In addition to the aspects described in the list above, there are general requirements for the SysDef:
- A default value must be provided for every parameter.
- A system must be complete and executable with the content given in the SysDef. The content of the SysDef must satisfy the System Integration Requirements.
System Configuration File (SysCfg)
The SysCfg JSON file is passed from the front-end over the EvalAPI to the Runtime Manager for the creation of an experiment. After checks and adaptions inside the Runtime Manager, the modified SysCfg is forwarded to the system through the SysAPI. At a minimum, the system identification with name and version are required, so the Runtime Manager can find the system from the library during experiment creation, where the SysCfg is passed to the SysAPI call. The system itself can also use this information as an additional check if the requested system and version over the SysAPI are as expected.
The SysCfg contains user-defined values for the parameters defined in the SysDef. If no value is set in the SysCfg for a parameter, the default value from the SysDef is used.

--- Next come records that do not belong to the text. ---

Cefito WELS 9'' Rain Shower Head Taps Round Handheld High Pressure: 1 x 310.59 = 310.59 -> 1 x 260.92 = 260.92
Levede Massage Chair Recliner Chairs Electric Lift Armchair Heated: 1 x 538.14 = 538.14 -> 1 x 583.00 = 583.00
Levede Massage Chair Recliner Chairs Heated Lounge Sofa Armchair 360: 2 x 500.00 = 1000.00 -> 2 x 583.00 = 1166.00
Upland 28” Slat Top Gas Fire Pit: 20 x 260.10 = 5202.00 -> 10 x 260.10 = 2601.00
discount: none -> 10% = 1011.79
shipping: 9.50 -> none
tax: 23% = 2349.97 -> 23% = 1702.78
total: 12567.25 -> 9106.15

File Parameters are adjusted by the Runtime Manager, so that they hold a valid path to the file object provided for the parameter in the systems runtime environment. This value can be directly used in the system context when the SysCfg is passed to the run_command or build_command.

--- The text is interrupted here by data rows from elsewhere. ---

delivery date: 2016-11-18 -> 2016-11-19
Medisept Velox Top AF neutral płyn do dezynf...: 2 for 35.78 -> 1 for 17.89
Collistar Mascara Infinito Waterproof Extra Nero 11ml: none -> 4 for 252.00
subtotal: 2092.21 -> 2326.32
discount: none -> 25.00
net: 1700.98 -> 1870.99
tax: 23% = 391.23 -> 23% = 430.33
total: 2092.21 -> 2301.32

An example code of a SysCfg file can be found in the API specification section.
Parameters
Parameters are used to configure the system behavior in the build or the run actions of an experiment. They are declared in the SysDef file with a default value that allows a dry run of the system. This helps to test a system out-of-the-box without the need to know details about the specific parameters and their impact.
Simple Parameters
Simple parameters are defined as basic key-value pair in JSON definition. The value can any of the primitive data types:
- String
- Number (signed, unsigned, floating point)
- Boolean
Note
Array (list) and Object (dict) parameters are not supported.
Complex Parameters
Complex parameters provide additional features like constraining of the value to only allow a restricted range of numeric values or a selection from pre-defined distinct choices. Additionally, a description can be added to describe the purpose of the parameter.
Enumeration Parameters
Enumeration parameters allow only specific values which can be strings, booleans, or numbers. The following example demonstrates an enumeration which can have either instruction_accurate or cycle_accurate as value.
{
"uarch":{
"default_value": "instruction_accurate",
"meta": {
"values": ["instruction_accurate", "cycle_accurate"]
},
"description": "micro architectural representation of core simulator"
}
}
In the SysCfg, just a value is used instead of the sub-object. The Runtime Manager checks the provided value against the options given in the SysDef and signals an error if the choice is not valid.
Range Parameters
The range parameter definition is similar to the enumeration parameters. It allows restricting the values of a numeric parameter to a pre-defined range.
"timeout": {
"default_value": 30,
"meta": {
"lower": 5,
"upper": 120
},
"description": "Configure a timeout in seconds"
}
In the SysCfg, the sub-object is replaced by a single entry containing the value to be used for the parameter. The Runtime Manager checks if the provided value is in the range specified in the SysDef and signals an error if this is not the case.
File Parameters
A special configuration option are file parameters that allow providing a file to an experiment. A common use-case are embedded software binaries that should be executed on a programmable model. Another use-case are stimulus files that are read by the system to test its behavior in different conditions or for fault-injection scenarios.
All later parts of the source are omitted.